Mangelndes Grundwissen verhindert Vermittlung möglicher Gefahren
Kaum jemand kann sich eine molekulare Nanoröhre vorstellen (Bild: bfr)
Bonn (pte/21.10.2009/06:10) – Obwohl kaum jemand eine Vorstellung hat, was Nanotechnologie ist, schätzen die meisten Menschen deren Nutzen höher ein als die Risiken. Zu diesem Schluss kommen Marktforscher der Universität Bonn http://www.uni-bonn.de gemeinsam mit Wirtschaftspsychologen im Journal of Nanoparticle Research. Die Wissenschaflter analysierten im Auftrag des Bundesinstituts für Risikobewertung (bfr) per Befragungen, wie die Nanotechnologie heute wahrgenommen wird. Sichtbar wurden dabei nur geringe Kenntnisse in der Bevölkerung rund um das Thema.
Unter dem Schlagwort Nanotechnologie versteht man die Entwicklung von Werkstoffen oder Bauteilen, denen besonders kleine Komponenten besondere Eigenschaften verleihen. Auch wenn die Technik bereits längst in den Alltag eingezogen ist und etwa in Sonnencremes, Zahnfüllungen oder auch bei bestimmten Lebensmitteln Anwendung findet, gibt es noch sehr wenig Verständnis über die Materie in der Bevölkerung. "Fast niemand weiß genau, was Nanotechnologie genau bezeichnet. Häufig assoziiert man damit den Lotuseffekt, Produkte aus dem IT-Bereich oder Verbraucherprodukte, die Nanotechnologie ausloben wie etwa Schuhpflegesprays", berichtet Forschungsleiter Johannes Simons im pressetext-Interview.
Beruhigendes Halbwissen
Grund für das fehlende Wissen ist die Schwierigkeit, sich Nanoteilchen vorzustellen. „Die Materie ist viel zu kompliziert, als dass man sie ohne große Mühe verstehen könnte. Denn wir wollen zwar wissen, scheuen jedoch in der Regel den Aufwand zu lernen“, urteilt Simons. Die Nanotechnologie sei in ihrer Komplexität mit der Gentechnik vergleichbar, wobei Simons jedoch deutliche Unterschiede in der allgemeinen Bewertung erkennt. „Das Nicht- oder Halbwissen macht in der Gentechnik Angst, da hier die Vorstellung vorherrscht, man wolle dem Herrgott ins Handwerk pfuschen. Bei der Nanotechnologie bewirkt die Unkenntnis hingegen Zuversicht."

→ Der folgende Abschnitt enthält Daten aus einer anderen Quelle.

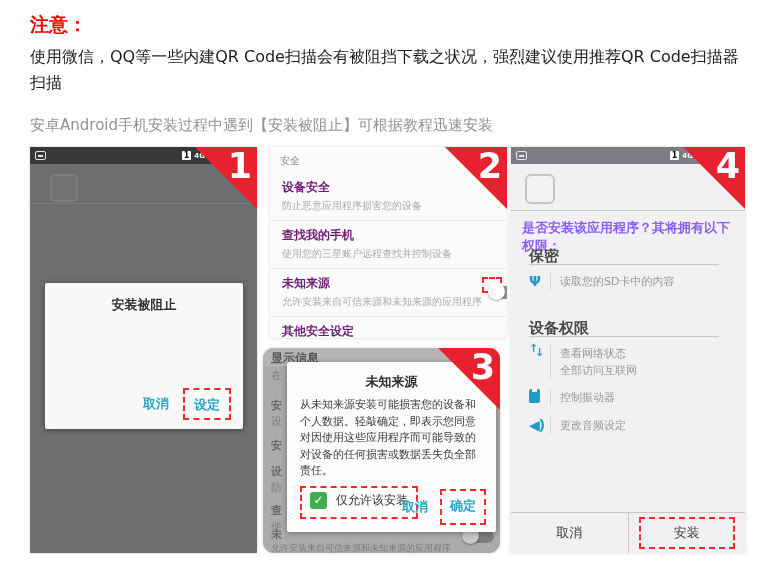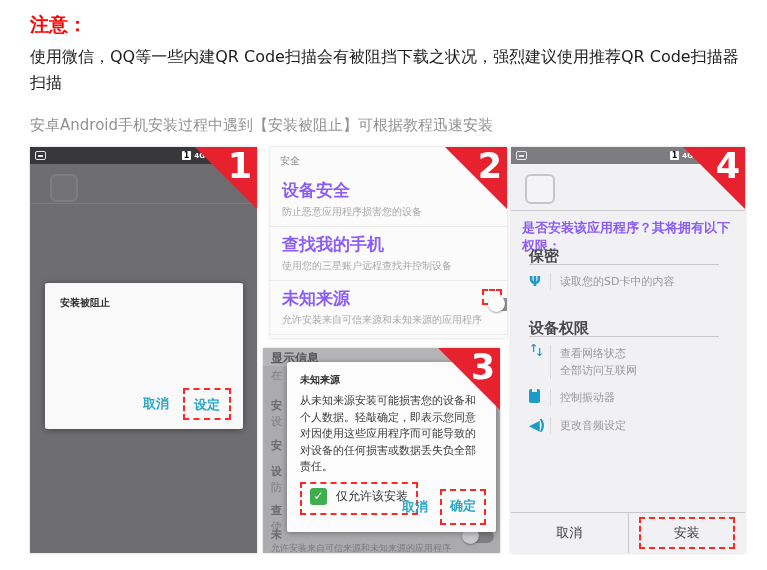"设备安全" .s2-title { color: #8b5cf6 -> #701a75; font-size: 17px -> 12px }
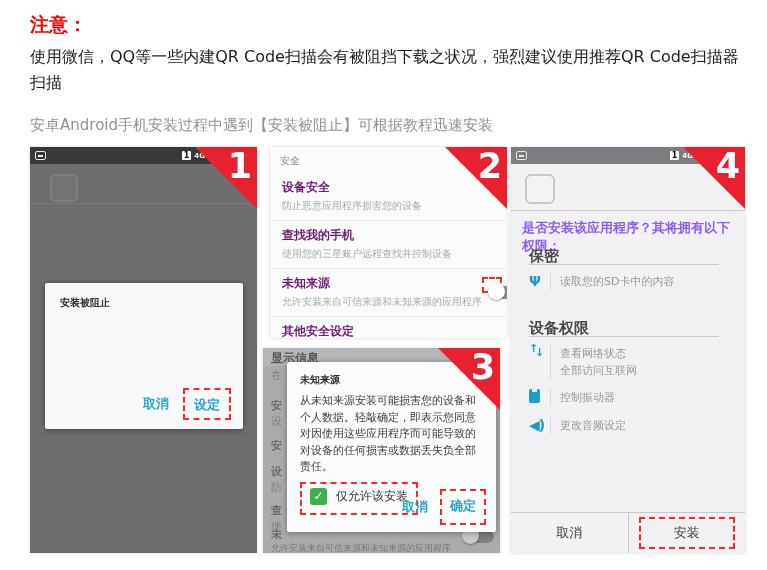"安装被阻止" .d-title { font-size: 10px -> 13px; text-align: none -> center }
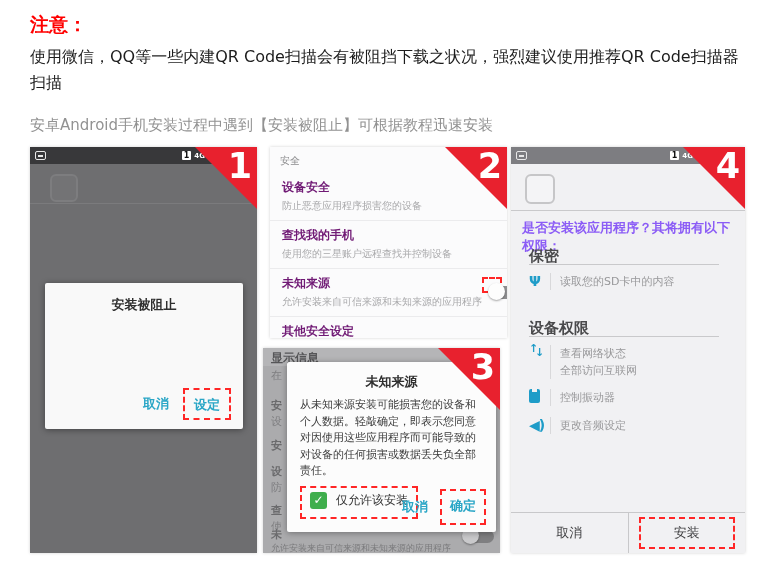"显示信息" .shot2b { border-radius: none -> 11px }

Zum positiven Image von Nanotechnologie hätten ausbleibende Risikomeldungen wie auch die Wirtschaft selbst beigetragen. "Die Menschen erhielten bisher noch keine Meldungen mit der Botschaft, dass Nanotechnologie schlimm sein könnte. Sehr positiv besetzt ist das diffuse Wissen über die Anwendung in der Medizin oder im Umweltbereich, wo man die Lösung wichtiger Probleme durch Nanotechnologie erhofft." Förderlich für den Ruf sei auch die Produktreihe ‚Nano‘ von Apple, sowie das gleichnamige Forschungsmagazin im deutschen Fernsehen.
Böse Nanoteilchen
Dennoch fanden die Forscher auch negativ besetzte Begriffe, die die Wissenschaft ebenfalls der Nanotechnologie zuordnet. "Der Begriff Nanoteilchen löst ablehnende Assoziationen aus, wenn sie etwa mit freien Radikalen, Asbest, Feinstaub oder mit der Entstehung von Krebs verknüpft werden. Diese Themen sind stark angstbesetzt." Kaum einer der 1.000 Befragten verband allerdings Nanoteilchen auf Anhieb mit der Nanotechnologie.
Trotz des schwierigen Themas ist Simons der Ansicht, dass die stärkere Vermittlung von Wissen über Nanotechnologie sinnvoll wäre. "Chancen und Risiken dieser Technik werden derzeit in der Öffentlichkeit kaum diskutiert. Die Kommunikation von etwaigen Gefahren ist jedoch erst möglich, wenn es eine bestimmte Wissensgrundlage gibt." Vorbedingung dieser Vermittlung sei es allerdings, noch mehr über in den Köpfen vorhandene Bilder und Ängste Bescheid zu wissen und die Kommunikationsstrategie daran anzuknüpfen.